One clause notes that if a third-party offer “includes provisions not relating to the [over the air] rights and/or cable rights, an incumbent may accept such Third Party Offer . . . but shall not be required to accept the provisions not relating to either OTA Rights or Cable Rights (or to pay any portion of the fee or other consideration fairly allocable to any such provisions).”
This language suggests the incumbent can match an offer without necessarily accepting all of its provisions.
As WBD tells it, the Amazon offer “unmistakably” related to “cable rights,” which WBD had the right to match. WBD also says it was under no obligation to “accept terms that do not relate to cable rights.”
According to the contract, “cable rights” as a term is defined as “TNT Rights, ESPN Rights, NBA TV Rights and any other national cable network telecast rights to NBA game and related non-game programming).”
The NBA, WBD contends, doesn’t believe WBD matched because “Amazon proposed to distribute NBA games on its Prime Video platform” and “TBS could not match by telecasting the games on TNT and Max.”
WBD says the NBA is “wrong” about that interpretation because WBD (through TBS), has “the exclusive right and obligation to exercise the Cable Rights provided for (and on the same terms set forth) in the Third Party Offer,” and the Amazon offer provides for “cable rights, including TNT Rights,” because (WBD asserts) “the offer is for games that TBS currently has the right to distribute on TNT via Non-Broadcast Television, which includes both cable and Internet distribution.”
The NBA is also depicted as claiming that TBS, as a cable TV network, “cannot match the offer of Amazon.”
This is allegedly because Amazon is an “over the top distributor,” and TBS has not agreed to distribute games via the “specified form of combined audio and video distribution” that Amazon provides its subscribers.

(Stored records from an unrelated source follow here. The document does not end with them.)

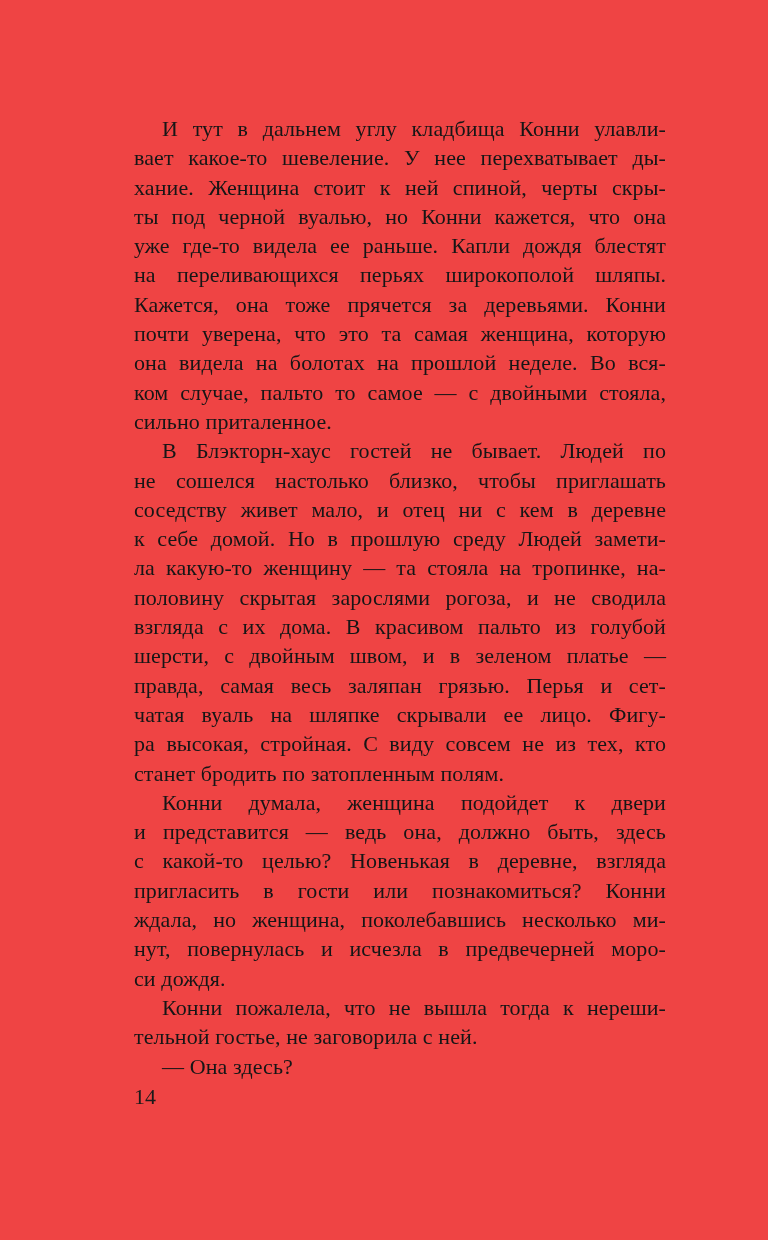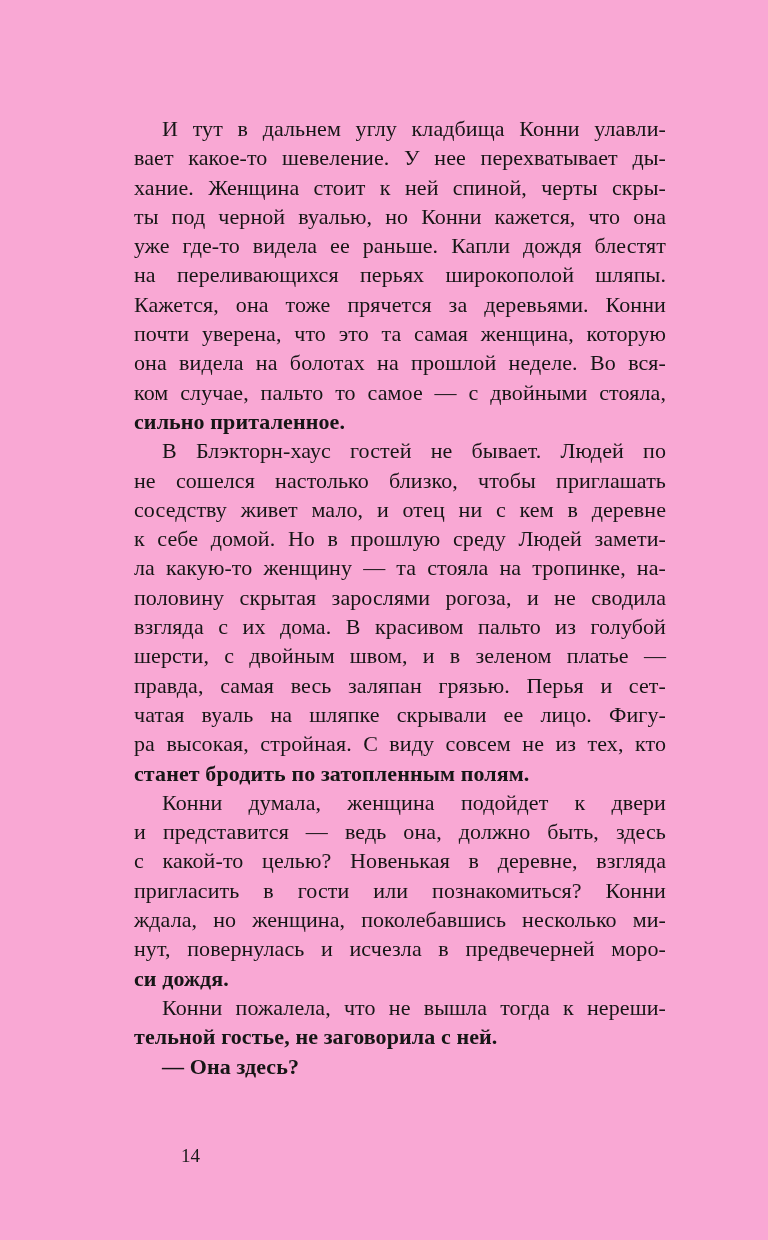--- a/index.html
+++ b/index.html
@@ -11,7 +11,7 @@
     position: relative;
     width: 768px;
     height: 1240px;
-    background: #f9a8d4;
+    background: #ef4444;
     font-family: "Liberation Serif", "DejaVu Serif", serif;
     color: #161616;
     overflow: hidden;

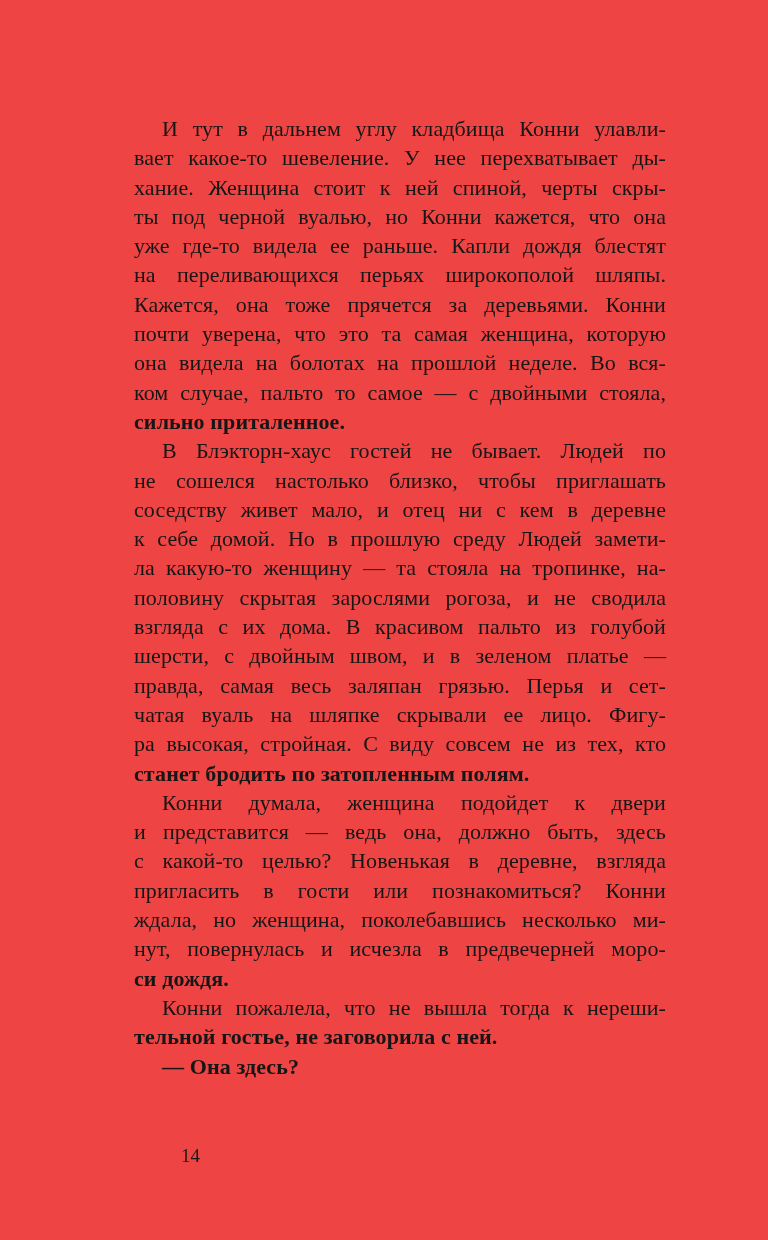--- a/index.html
+++ b/index.html
@@ -36,7 +36,6 @@
   }
   .line.last {
     text-align-last: left;
-    font-weight: bold;
   }
   .line.first {
     text-indent: 28px;

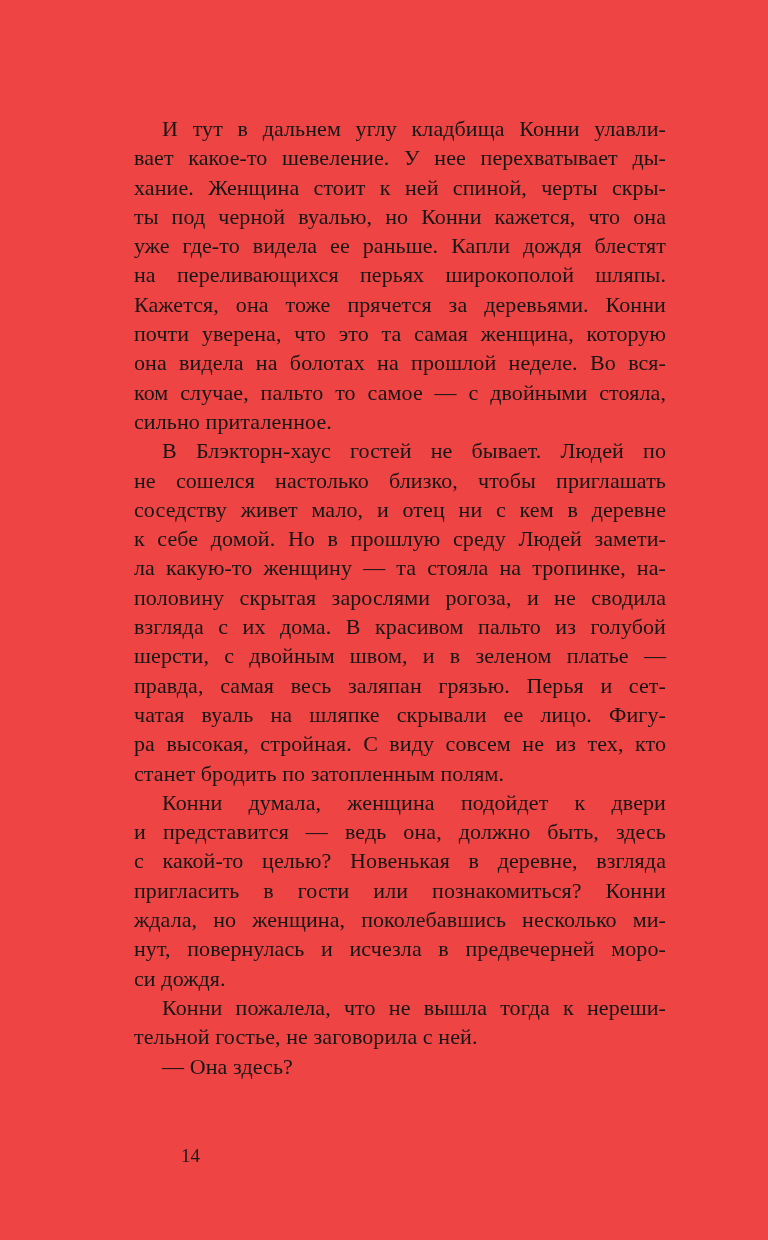--- a/index.html
+++ b/index.html
@@ -43,10 +43,9 @@
   .page-number {
     position: absolute;
     left: 134px;
-    top: 1145px;
-    font-size: 19px;
+    top: 1084px;
+    font-size: 22px;
     color: #1a1a1a;
-    margin-left: 47px;
   }
 </style>
 </head>

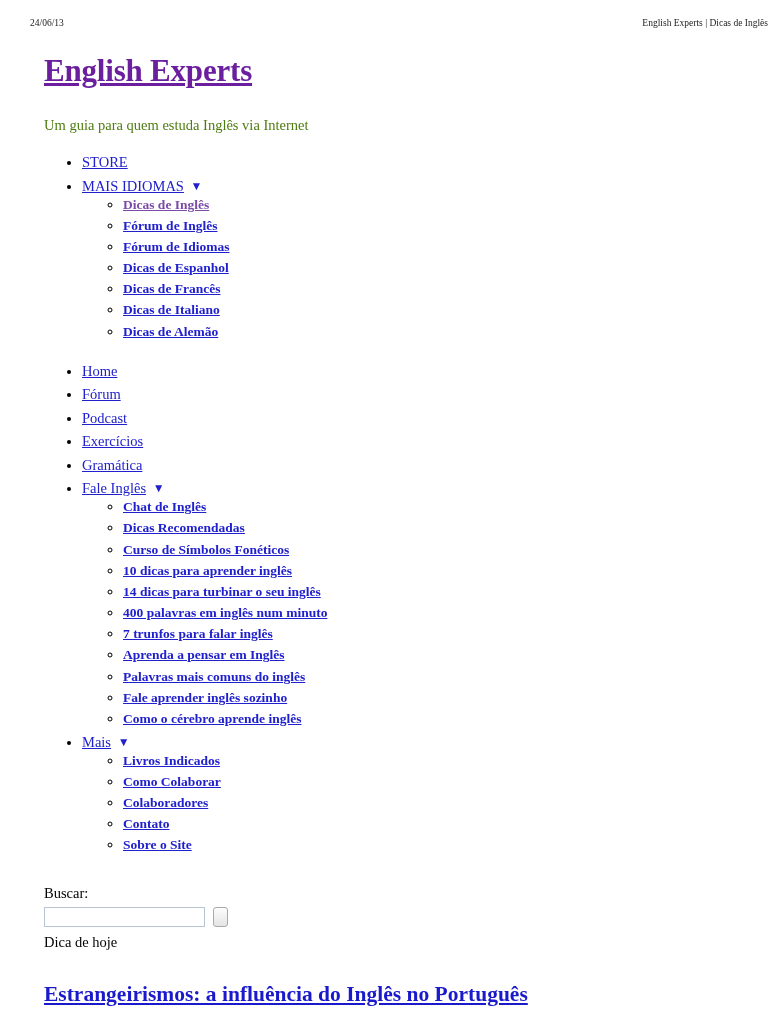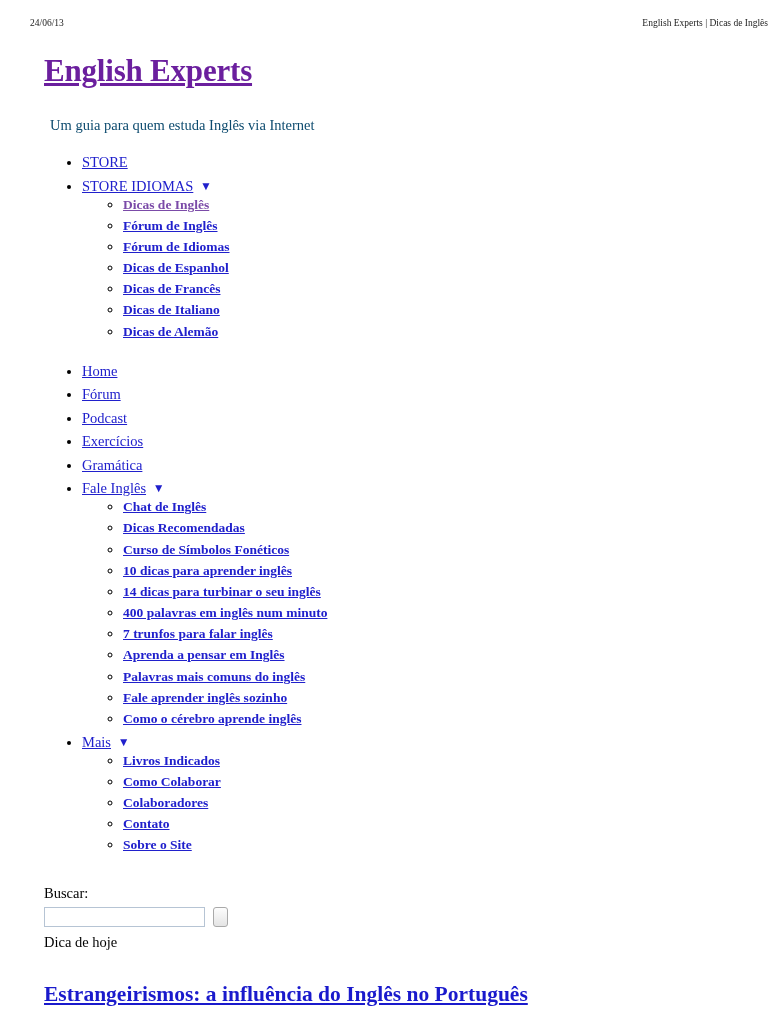--- a/index.html
+++ b/index.html
@@ -71,10 +71,10 @@
   }
 
   p.tagline {
-    margin: 26px 0 0 6px;
-    font-size: 14.5px;
-    line-height: 18px;
-    color: #0c4a6e;
+    margin: 26px 0 0 0;
+    font-size: 14.5px;
+    line-height: 18px;
+    color: #4d7c0f;
   }
 
   

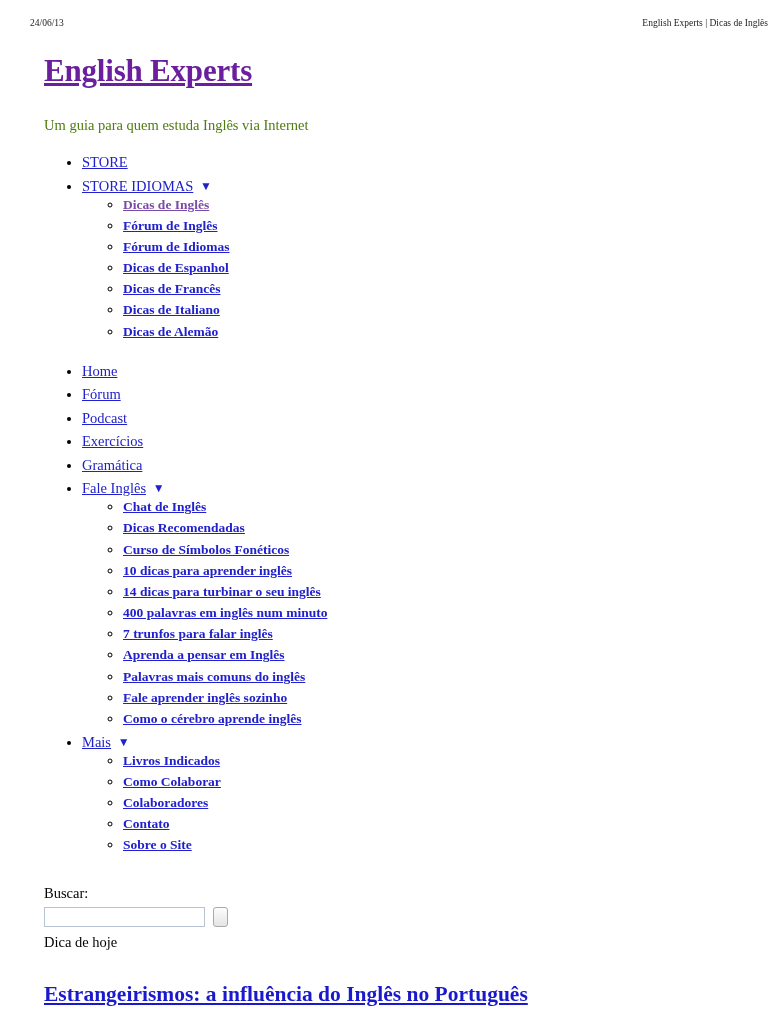--- a/index.html
+++ b/index.html
@@ -198,7 +198,7 @@
 
     <ul class="nav nav-primary">
         <li><a href="#">STORE</a></li>
-        <li><a href="#">STORE IDIOMAS</a> <span class="caret">▼</span><ul class="subnav">
+        <li><a href="#">MAIS IDIOMAS</a> <span class="caret">▼</span><ul class="subnav">
             <li><a href="#" class="visited">Dicas de Inglês</a></li>
             <li><a href="#">Fórum de Inglês</a></li>
             <li><a href="#">Fórum de Idiomas</a></li>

But WBD says this is a flawed argument, insisting the Amazon offer doesn’t provide clarity on the distribution. Instead, Amazon has only “to put the games on Prime Video and the NBA apparently sought to limit Amazon’s distribution to only streaming over the Internet.”
WBD says “TNT, Max, and Prime Video” are not dissimilar, that 70% of Prime video watching “occurs on a television,” and TNT and Max, like Amazon Prime, are also distributed via the Internet.
The NBA/TBS agreement also contemplates the use of arbitration to resolve disputes. That feature could become crucial if the NBA seeks to dismiss the lawsuit to arbitration—and thus keep it out of a public court.
The NBA will also argue that no injunction is appropriate at this time, because the matching concerns broadcasts that won’t begin until the 2025-26 season. Also, to obtain an injunction, WBD will need to establish irreparable harm, which means a harm that money damages can’t remedy.
For example, unless a polluting company is stopped from polluting a lake, no money damages will be able to fix the harm. WBD contends “NBA telecast rights are unique and valuable,” and the loss of them “cannot be fully quantified with money damages.”
Expect the NBA to push back on the irreparable harm argument by contending the loss of this type of broadcasting content can be quantified, since the broadcasting contracts for NBA games have specific monetary values. Moreover, accompanying data (revenue from viewership, advertisements, etc.) can also be quantified.
Also expect the NBA to offer vastly different interpretations of the contractual language. Remember, a complaint is only one side of a story. It is an advocacy document and not a neutral retelling of what took place.
(This article has been updated throughout with information from the legal complaint.)